The only thing puzzling here is that in my groups and files pane of
the project, the new directory is BLUE instead of YELLOW. Why? Does
this mean something?
It means a lot.
A yellow folder is a source group in your project. A source group contains other source items or source groups.
A blue folder is a source folder. As far as Xcode is concerned, it is a single entity -- think of it as a "blob" or a package. A source folder cannot contain other source groups or source items. The files and folder you seen inside of it are just its contents. Xcode does not maintain properties for these items (although it will manage them in source control). They can't be individually assigned to targets, they won't be included in header searches, and so on.
Use source groups to organize your project's source items into a hierarchy. If you are adding a collection of source files, you need to add them as a source group because every source file in that folder needs to be a source item for the compile phase.

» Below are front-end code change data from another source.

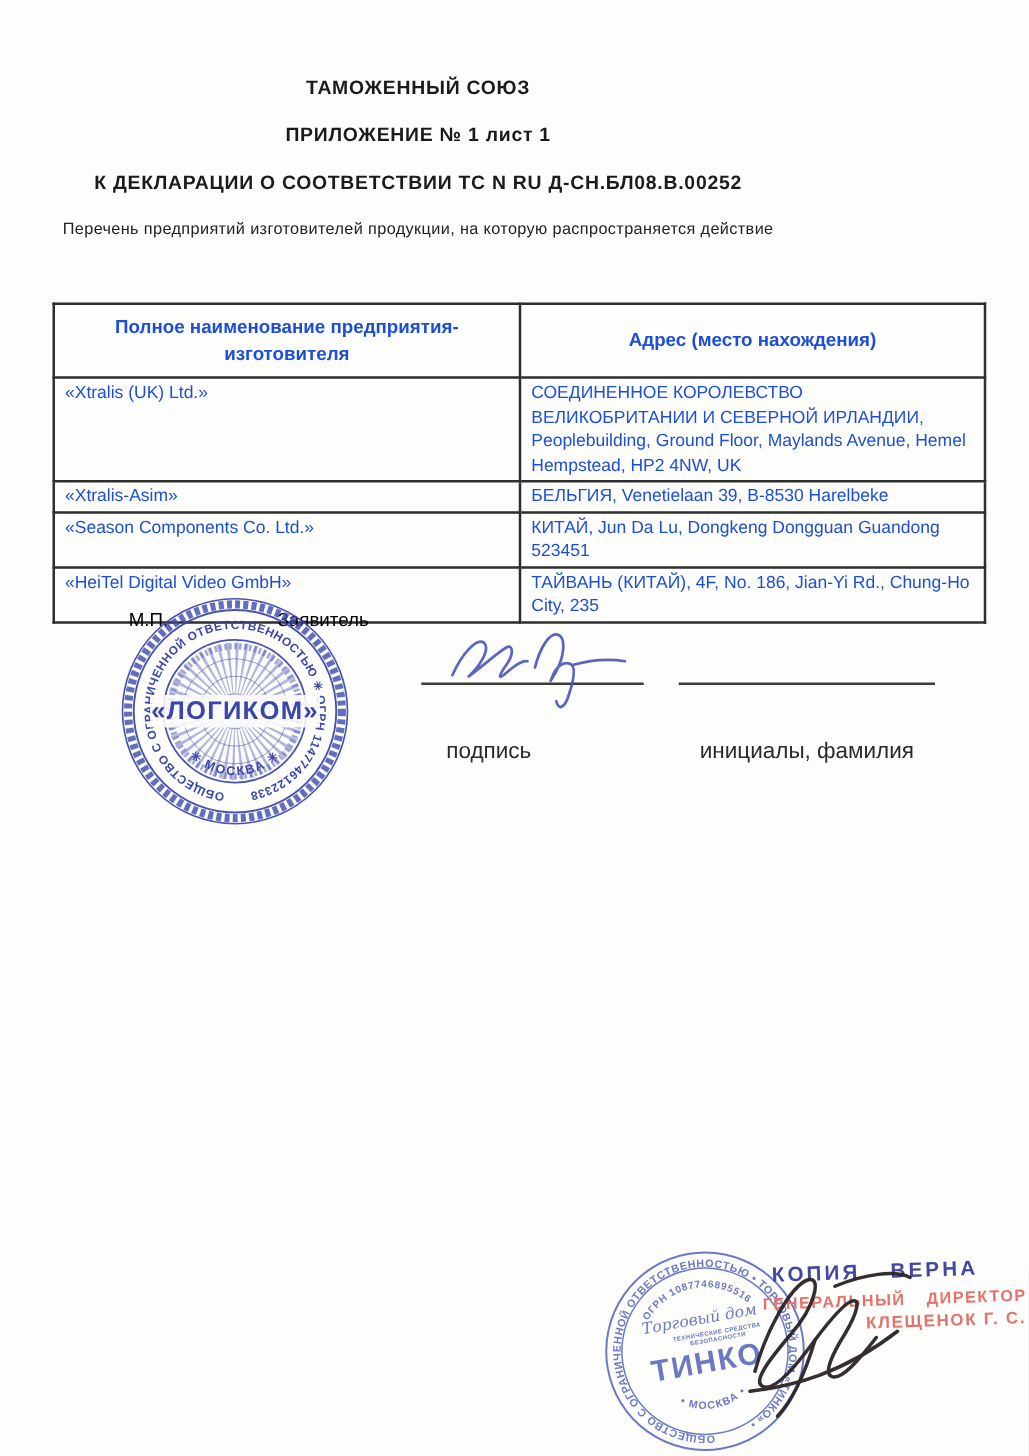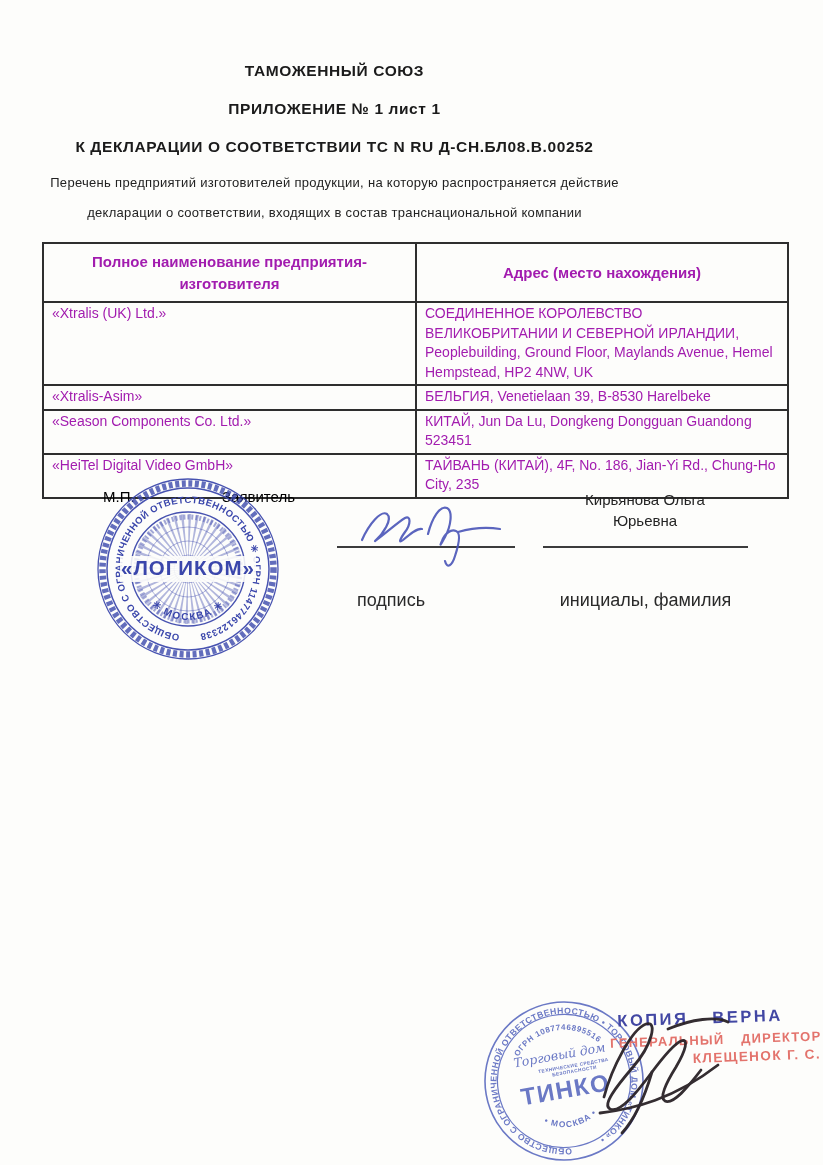--- a/index.html
+++ b/index.html
@@ -60,7 +60,6 @@
   <div class="abs ctr hline" style="top:100px;">ПРИЛОЖЕНИЕ № 1 лист 1</div>
   <div class="abs ctr hline" style="top:138px;">К ДЕКЛАРАЦИИ О СООТВЕТСТВИИ ТС N RU Д-СН.БЛ08.В.00252</div>
   <div class="abs ctr dline" style="top:175px;">Перечень предприятий изготовителей продукции, на которую распространяется действие</div>
-  <div class="abs ctr dline" style="top:205px;">декларации о соответствии, входящих в состав транснациональной компании</div>
 
   <table class="mfg">
     <colgroup>

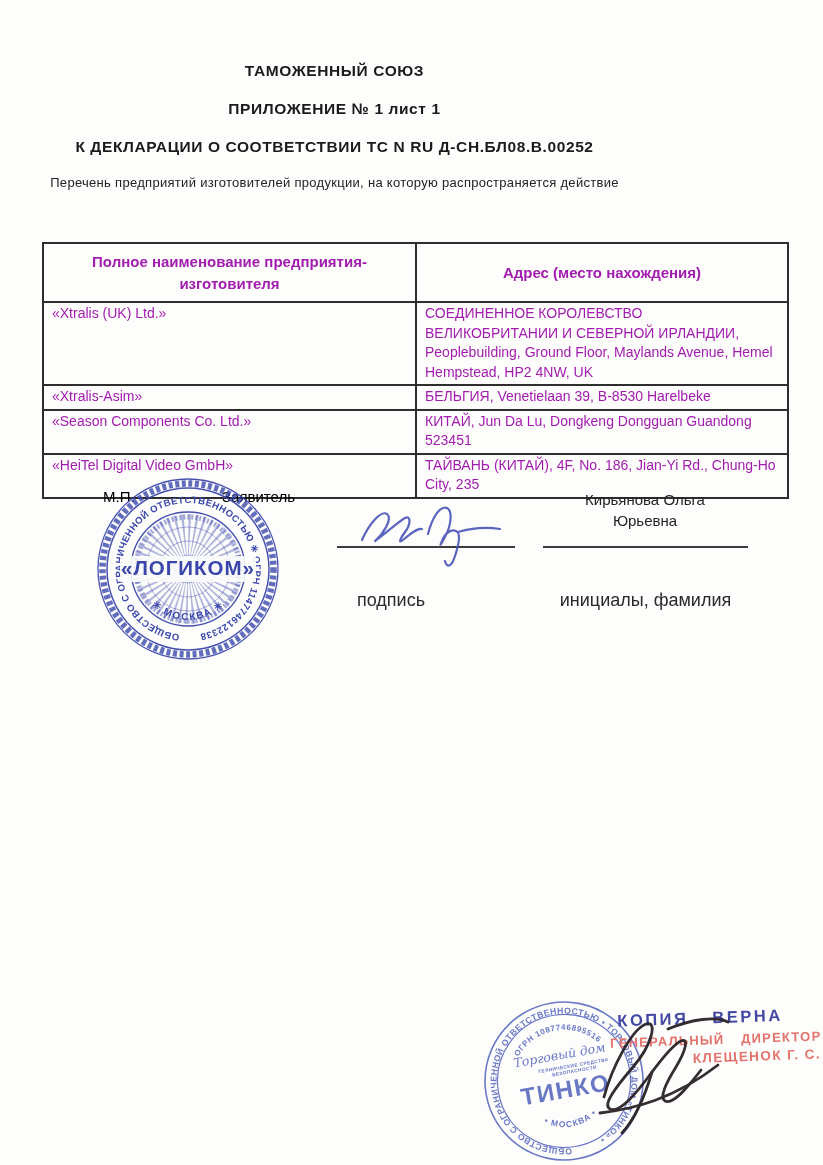--- a/index.html
+++ b/index.html
@@ -21,7 +21,7 @@
   table.mfg{
     position:absolute;left:42px;top:242px;
     width:745px;border-collapse:collapse;
-    font-size:14px;color:#a21caf;
+    font-size:14px;color:#1d4ed8;
     table-layout:fixed;
   }
   table.mfg th,table.mfg td{border:2px solid #2e2e2e;}

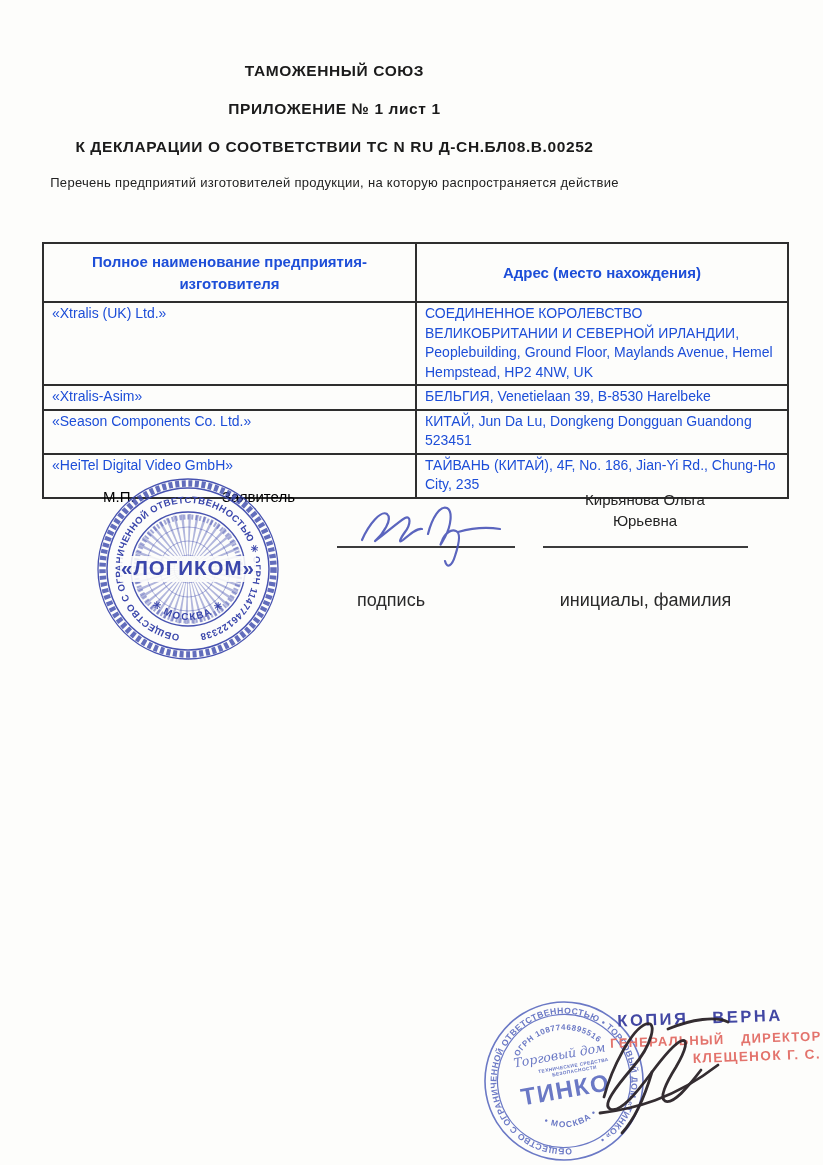--- a/index.html
+++ b/index.html
@@ -95,10 +95,6 @@
   <div class="abs plain15" style="left:103px;top:488px;">М.П.</div>
   <div class="abs plain15" style="left:222px;top:488px;">Заявитель</div>
 
-  <div class="abs signername" style="left:540px;top:489px;width:210px;">
-    <div>Кирьянова Ольга</div>
-    <div>Юрьевна</div>
-  </div>
 
   <div class="abs rule" style="left:337px;top:546px;width:178px;"></div>
   <div class="abs caption" style="left:345px;top:550px;width:92px;">подпись</div>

Use source folders to add an entire folder of content treating it as a single entity. A typical application for source folders would be a folder full of HTML documentation. You don't add individual HTML files to various targets. You treat the entire folder as a single item, adding it to a copy files phase, so that the whole thing gets copied into your application bundle as a resource.
oy. great. ok, maybe you can answer another quesion then, that I feel may be related. When I go to Project -> Add to Project... , in the past I'm sure that I could select .cpp OR .h files. Now, sometimes when I go there I can only select the .cpp files. I'm absolutely certain that recently it has changed back and forth, and I've no idea why. What is happening if I can't select a .h file??